MIOSSEC + SAMMY DECOSTER
Il y a des rencontres inéluctables. Des routes qui semblent destinées à se croiser, des chemins de traverse qui finissent par se rejoindre. Si Christophe Miossec et Yann Tiersen n’avaient encore jamais emprunté la même voie, c’est parce que l’un comme l’autre étaient trop occupés à tracer leurs propres sillons en dehors des sentiers rebattus. Deux parcours bien singuliers, qui ont fini par déboucher sur une étape partagée.
Il faut dire qu’il y a assez de points communs entre ces deux voyageurs hors du commun : finistériens tous deux, terriens et marins à la fois, Brestois, quoi !
Des anathèmes miosseciens sur des thèmes tierseniens, ou inversement, et tant pis pour les barbarismes. Ca s’intitule « Finistériens », et ça n’est pas rien. Une réunion aux sonnets, des harmonies amies, un unisson au diapason.
Comme dit Christophe, avec le sourire ravi de l’explorateur qui foule enfin un rivage inconnu mais déjà familier, "je n’ai jamais aussi peu discuté d’un disque, il n’y a pas eu de débat d’idées, tout a coulé de source dans un laps de temps très court, comme un épaulé-jeté".
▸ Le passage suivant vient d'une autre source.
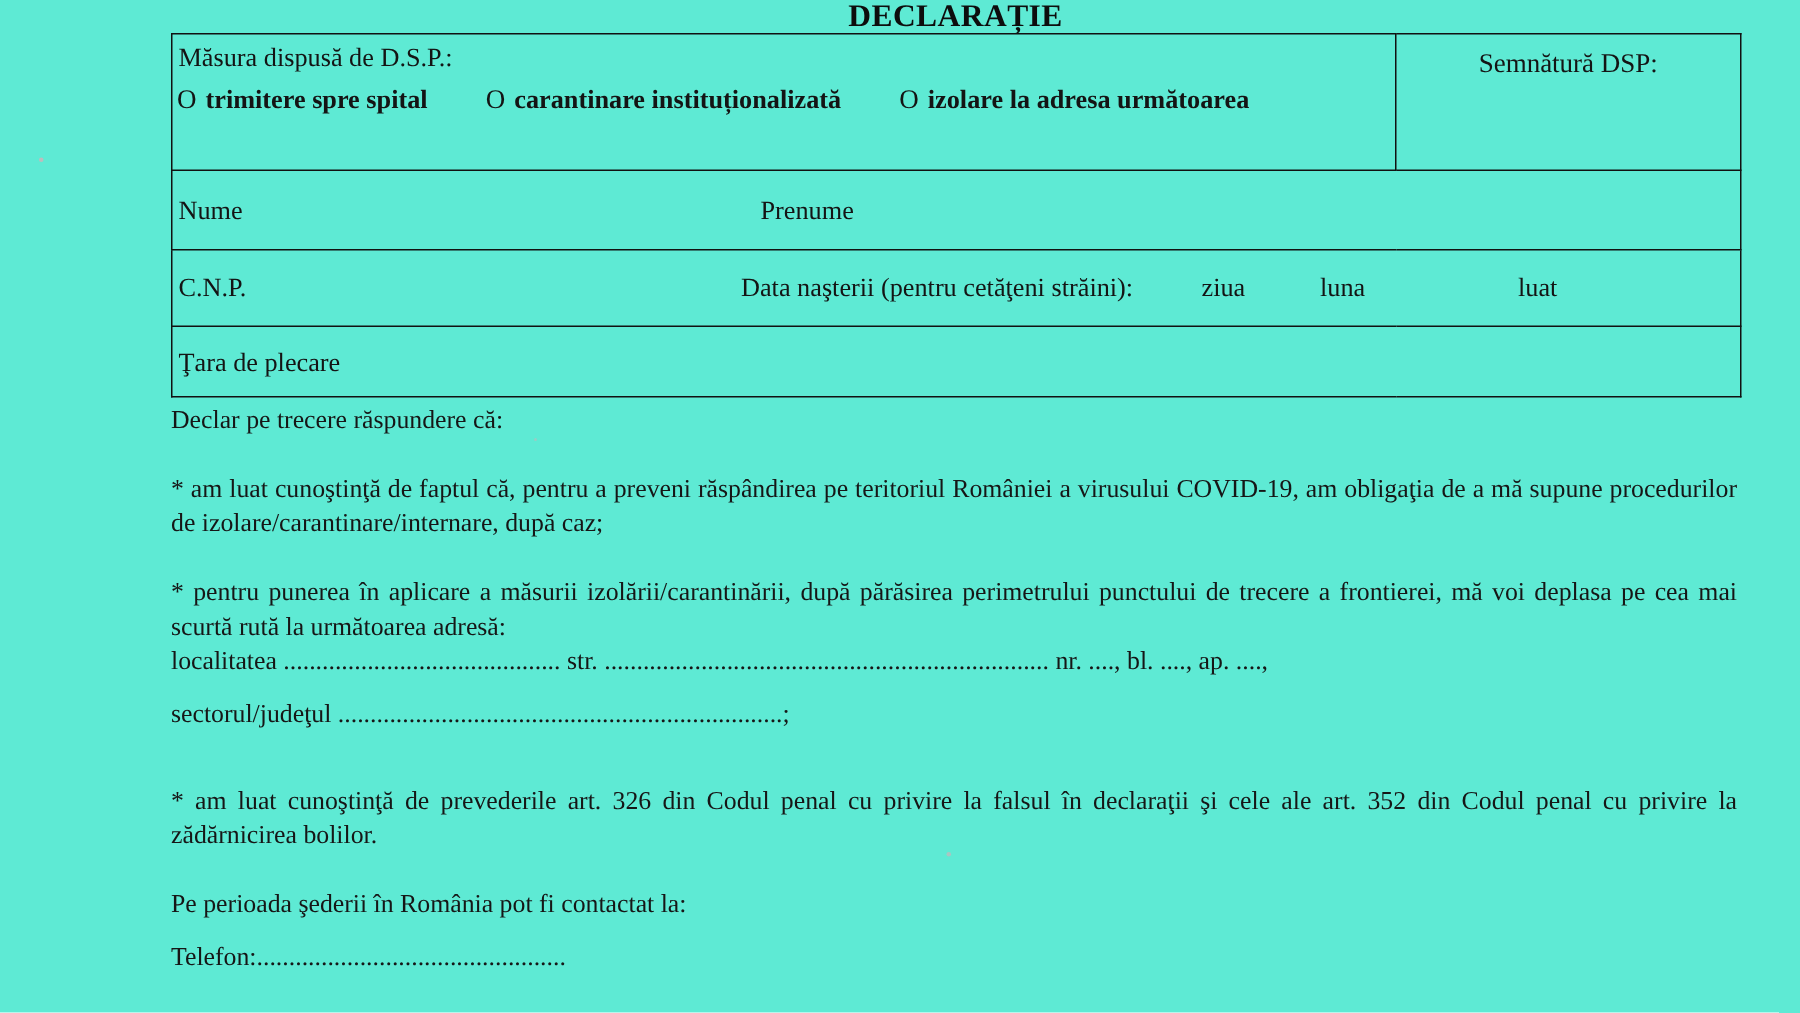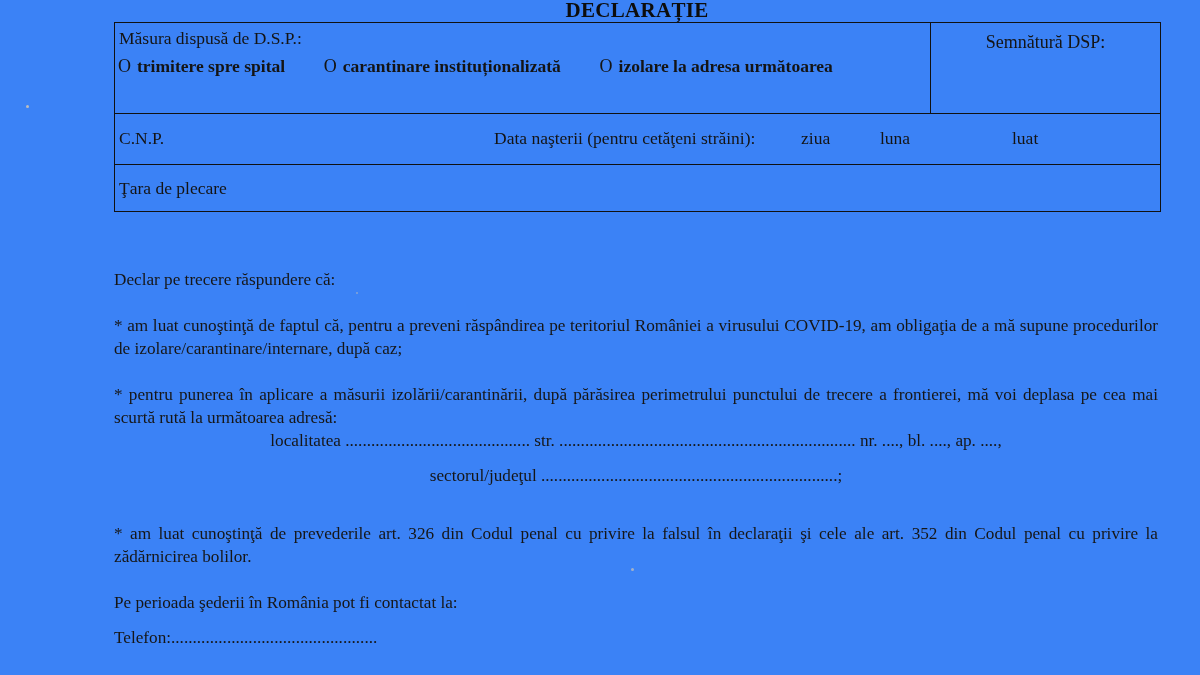--- a/index.html
+++ b/index.html
@@ -22,7 +22,7 @@
     top: 0;
     width: 1200px;
     height: 675px;
-    background: #3b82f6;
+    background: #5eead4;
   }
 
   

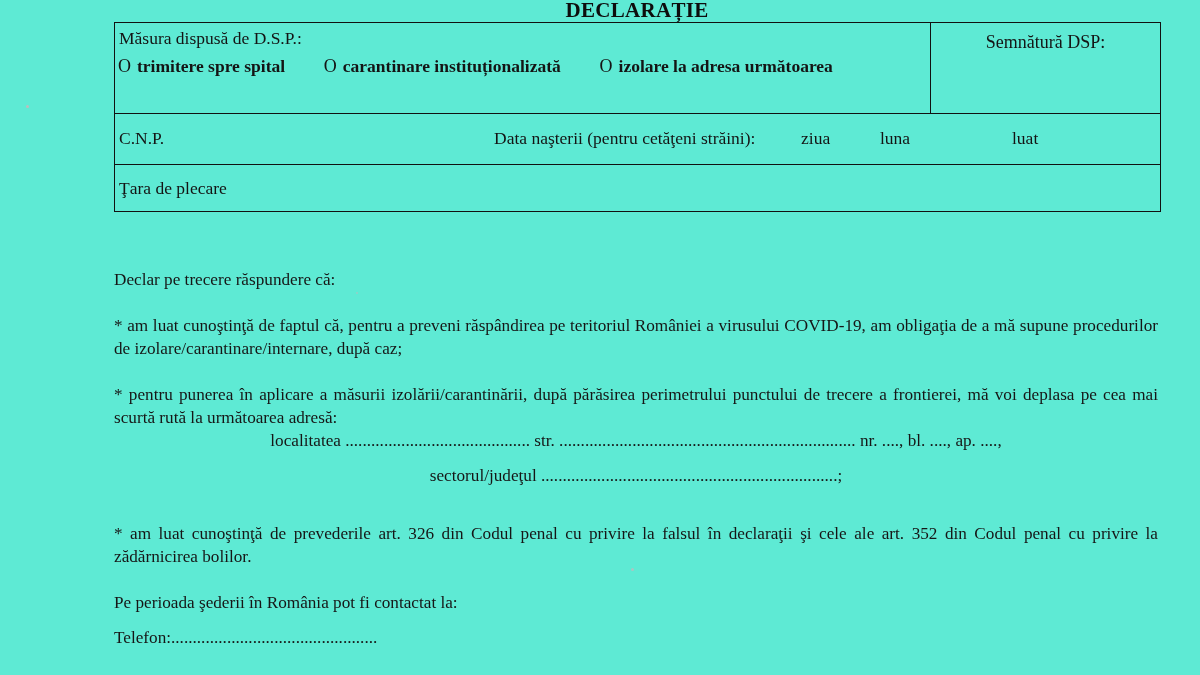--- a/index.html
+++ b/index.html
@@ -180,6 +180,14 @@
         </td>
       </tr>
 
+      <tr class="row-name">
+        <td colspan="2">
+          <div class="inline-fields">
+            <span class="fld" style="left:4px; top:16px;">Nume</span>
+            <span class="fld" style="left:392px; top:16px;">Prenume</span>
+          </div>
+        </td>
+      </tr>
 
       <tr class="row-cnp">
         <td colspan="2">

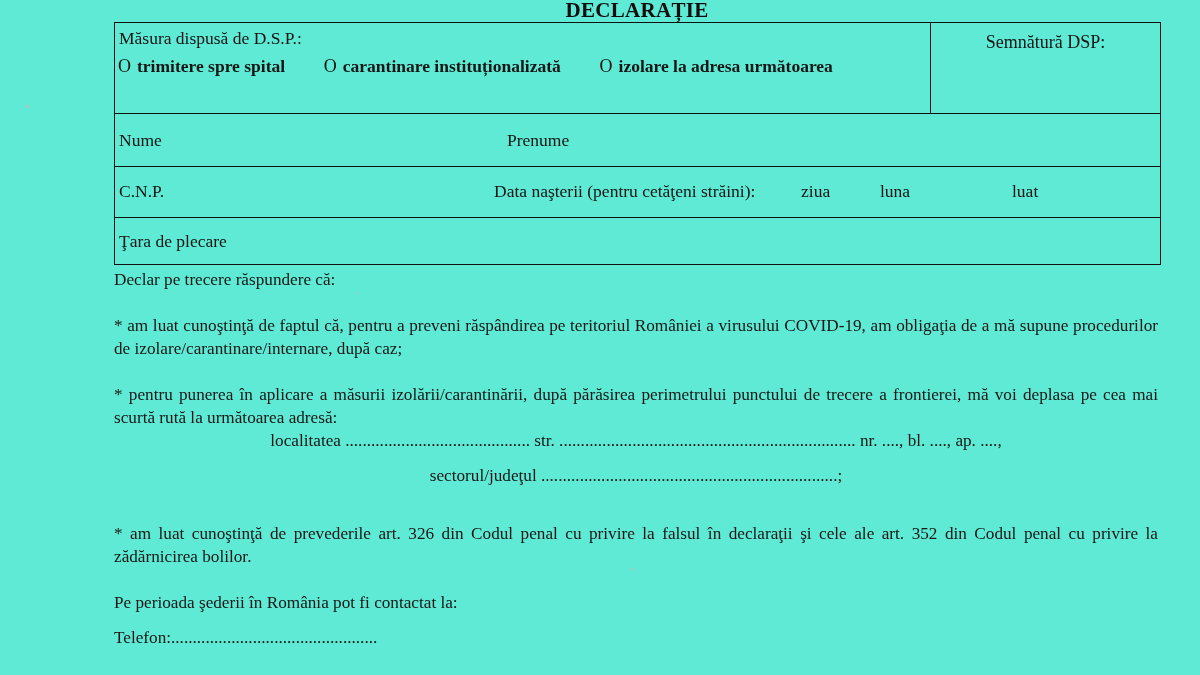--- a/index.html
+++ b/index.html
@@ -129,7 +129,7 @@
 
   .just { text-align: justify; text-align-last: left; }
 
-  .addr-line { white-space: nowrap; text-align: center; }
+  .addr-line { white-space: nowrap; }
 
   
   .speck {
C’est ainsi, le septième album studio de Christophe Miossec ne ressemble à aucun des précédents… ou à tous à la fois. Indéniablement, c’est du Miossec, du vrai : ces galops de rimes à l’émotion contenue, ce lyrisme cru au romantisme farouche, cette voix à fleur de gorge, ces odes douces amères à la houle frissonnante, au ressac irrégulier, à l’image de ces mélodies qui serpentent et s’insinuent.
L’air de rien, "Finistériens", album brestois buriné et sculpté à quatre mains, mi-Tiersen, mi-Miossec (Tierssec ou Miossen ?), marque une nouvelle étape dans la carrière d’un bourlingueur pas encore rangé des embruns. Un disque qui brûle, qui boit, qui baise, qui prend et qui étreint.
Tout Miossec à redécouvrir lors d'un passage à Liège à ne pas manquer.
http://www.christophemiossec.com/
Sammy Decoster est né en 1983 dans le nord de la France.
Son premier album Tucumcari, dont le nom est emprunté à un village du Nouveau-Mexique, est sorti dans les bacs le 19 janvier chez Barclay.
Voyageur dans l’âme, Sammy Decoster est parti sur la route, à la découverte de son propre “rêve américain”. Entre rock rugueux et ballades vespérales, il a choisi de ne pas choisir. À la manière d’un Murat, son aîné auvergnat, Decoster préfère la compagnie des arbres à celle des hommes. À tel point que cet ancien étudiant en géographie a failli devenir garde forestier, avant d’emprunter le chemin de la chanson buissonnière. Dans les plaines du Nord où il a trouvé refuge, auprès de sa dulcinée et de son chien ornant la pochette de Tucumcari, Sammy compose avec des images plein la tête. Par appétence autant que par défi, il s’exprime dans sa langue maternelle (The Drive, seule exception anglophone). Un doux paradoxe chez cet artiste peu porté sur le patrimoine français, qui aime à respirer le grand air en forêt : “Fraîche brise qui achève ma nuit/Laisse mes rêves survivre aujourd’hui” (Mañana). Belle saillie pour un auteur débutant.